In a year when much of the world endured a protracted economic crisis, and Israel itself was politically torn by the invasion of Lebanon, that country&rsquos economy appeared deceptively unruffled. True, inflation rebounded to a near-record level of 131.5 percent, [1] but most of the country’s citizens seemed to be well cushioned from its effects. Unemployment stood even at 5 percent — about 65,000 persons — a rate that has not changed since 1979. Unemployment does not seem to have been exported to the Occupied Territories either, as a record number of workers from the West Bank and Gaza are currently employed in Israel. Real wages did decline by nearly 3 percent in the face of strong inflation, but per capita private consumption nevertheless increased by 5 percent. These two factors — a stable, low level of unemployment and a continued though slow rise in consumption — help explain why the Begin government’s opposition remains confined to those outraged by the conduct of the war. [2]
There are several indicators that this relative tranquility may not last indefinitely. One is the continuing high inflation. Officials assert that the rate will be held to 90 percent in 1983, but none of the country’s major businessmen are betting on that. The indicators for January and February point in just the opposite direction. [3] Underlying the rate of inflation is the fact that in 1982 the country’s gross national product remained absolutely stagnant, registering no increase at all for the first time since the early 1950s. [4] Increased consumer demand was therefore met by imports, financed by government spending and private borrowing on the international market.
At least one source of non-wage income may no longer be available to Israelis in 1983. Many wage and salary earners compensated for declining real wages by investing in the high-flying Tel Aviv stock market, where stock values had increased (after inflation) an average of 60 percent in 1980, 25 percent in 1981 and 70 percent in 1982. Some issues had risen by many times these rates. Exchange officials estimate that some 700,000 Israelis — nearly one out of every three adults — were regular investors, at least half of them entering the market only over the last three years.

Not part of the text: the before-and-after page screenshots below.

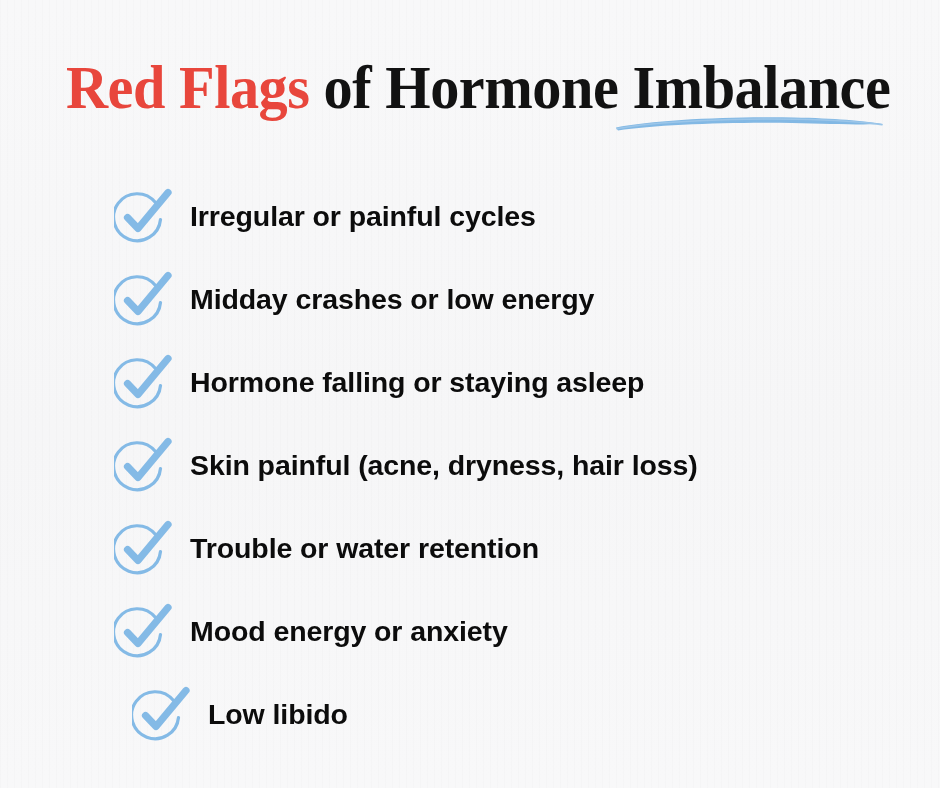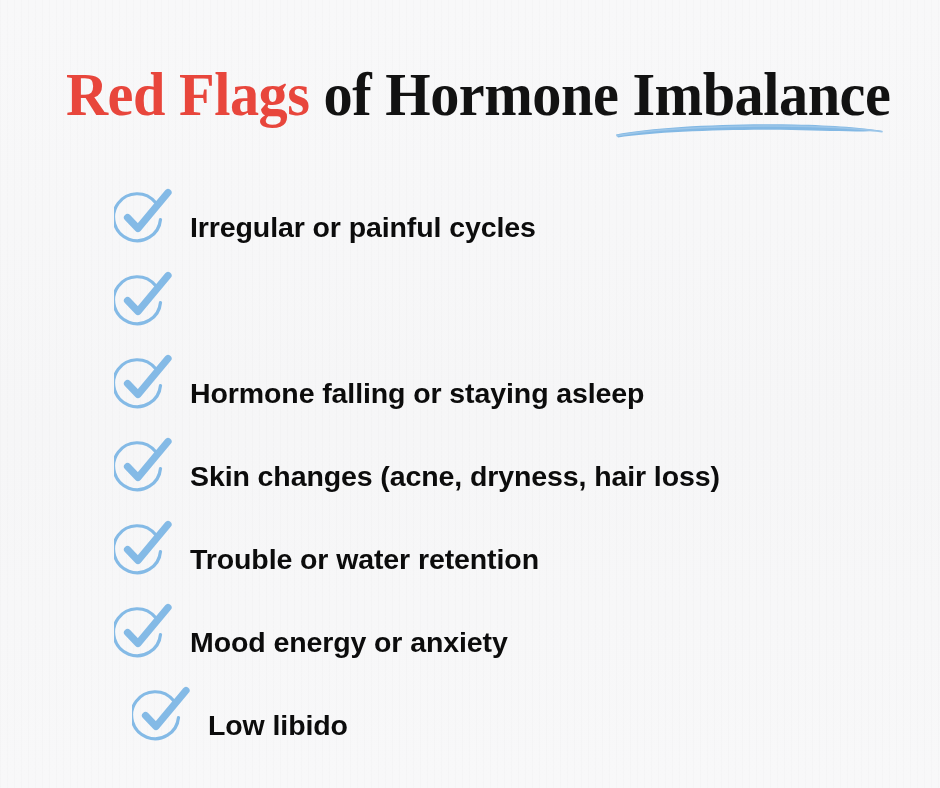"Red Flags of Hormone Imbalance" .title-wrap { margin-top: 7px -> none }
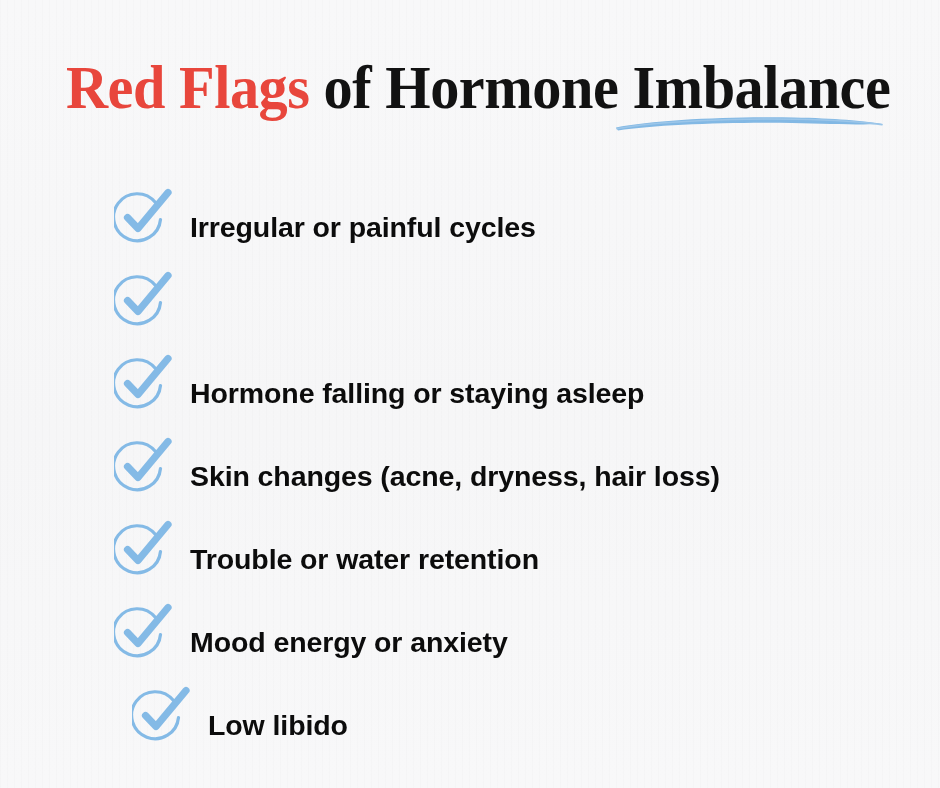"Irregular or painful cycles" .check-row { align-items: flex-end -> center }
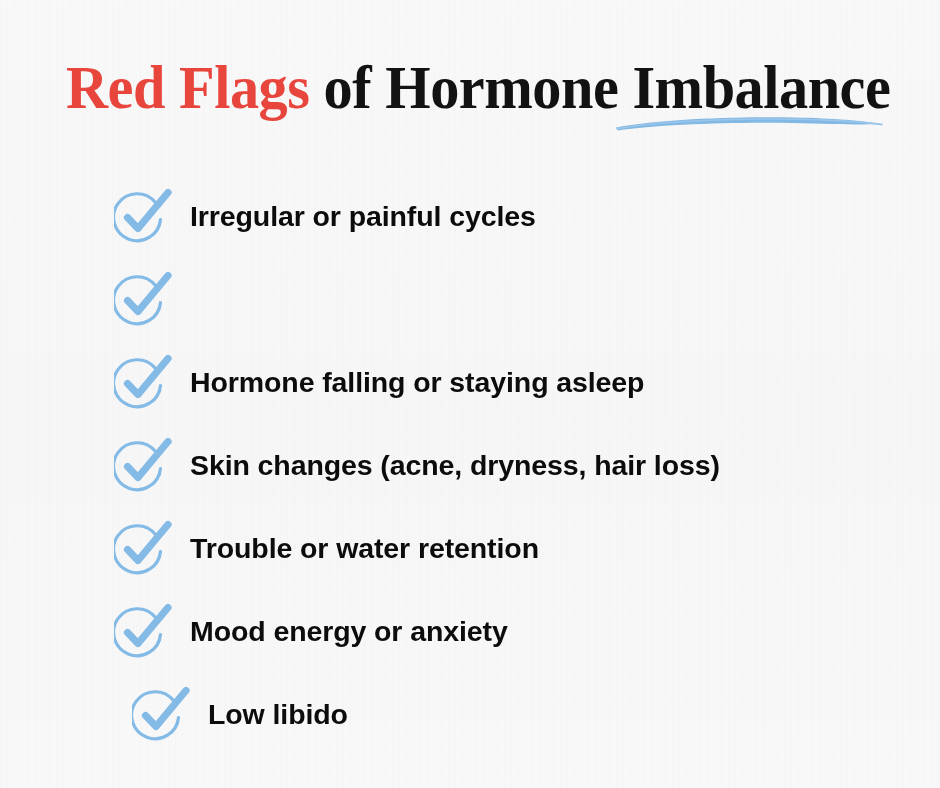"Midday crashes or low energy" span.check-label { html: none -> <span>Midday crashes or low energy</span> }
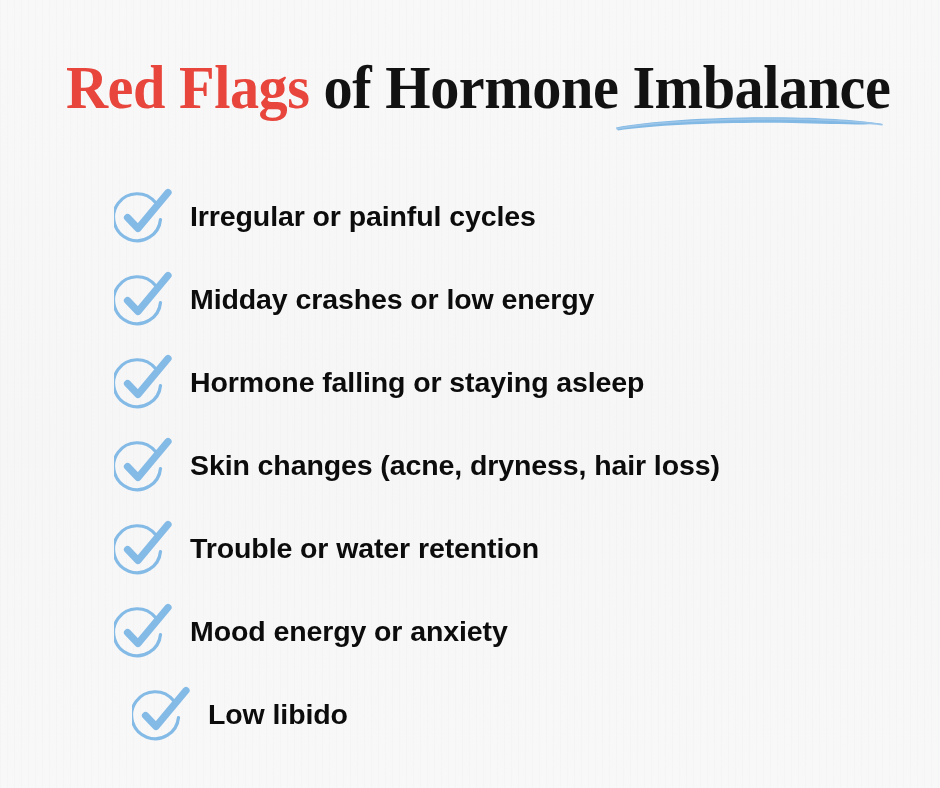"Skin changes (acne, dryness, hair" span.check-label { text: changes -> painful }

When asked to explain the impressive performance of stocks across the board, Exchange Chairman Meir Heth declared that it “was certainly not based in any basic factors in the economy.” This was not really accurate. The factor was inflation. With no capital gains tax for non-professional investors, Israelis turned to the stock market to keep ahead financially. Most workers are paid once a month. They have relatively large amounts of money at one time, the value of which they know will decline substantially by month’s end. They would buy stocks expecting to withdraw some funds toward the end of the pay period to cover bills and overdrafts. In late January, a government announcement of minor changes in rules governing mutual funds triggered a four-day panic that wiped out a year’s worth of price increases. The market has since leveled off, but thousands of small investors have been badly hurt. [5] At the very least, the plunge probably means that it will no longer function as a safety valve for frustrated wage earners.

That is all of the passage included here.